Revision tracking records
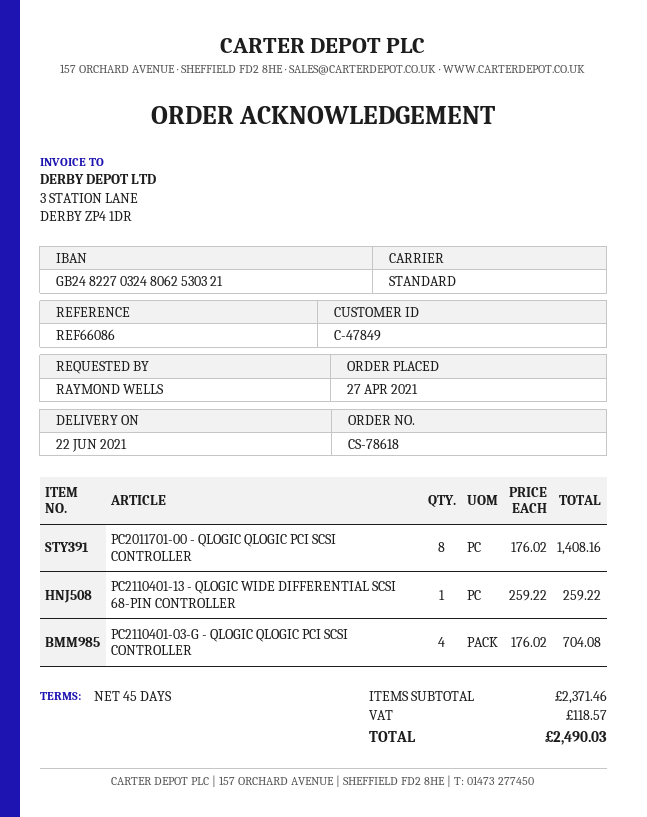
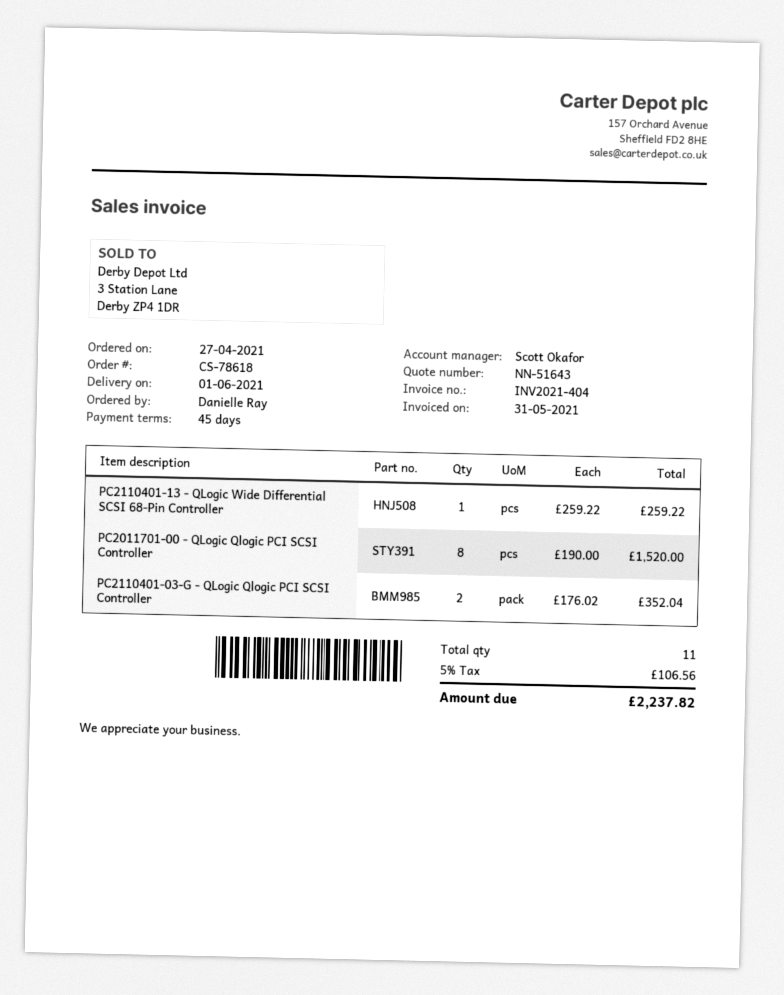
delivery date: 2021-06-22 -> 2021-06-01
ordered by: RAYMOND WELLS -> Danielle Ray
PC2011701-00 - QLOGIC QLOGIC PCI SCSI CONTROLLER: 8 x 176.02 = 1408.16 -> 8 x 190.00 = 1520.00
PC2110401-03-G - QLOGIC QLOGIC PCI SCSI CONTROLLER: 4 x 176.02 = 704.08 -> 2 x 176.02 = 352.04
tax: 118.57 -> 106.56
total: 2490.03 -> 2237.82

## Problem requirements
Look through the entries above and report each line where the string "QLOGIC" occurs.

## Task response
PC2011701-00 - QLOGIC QLOGIC PCI SCSI CONTROLLER: 8 x 176.02 = 1408.16 -> 8 x 190.00 = 1520.00
PC2110401-03-G - QLOGIC QLOGIC PCI SCSI CONTROLLER: 4 x 176.02 = 704.08 -> 2 x 176.02 = 352.04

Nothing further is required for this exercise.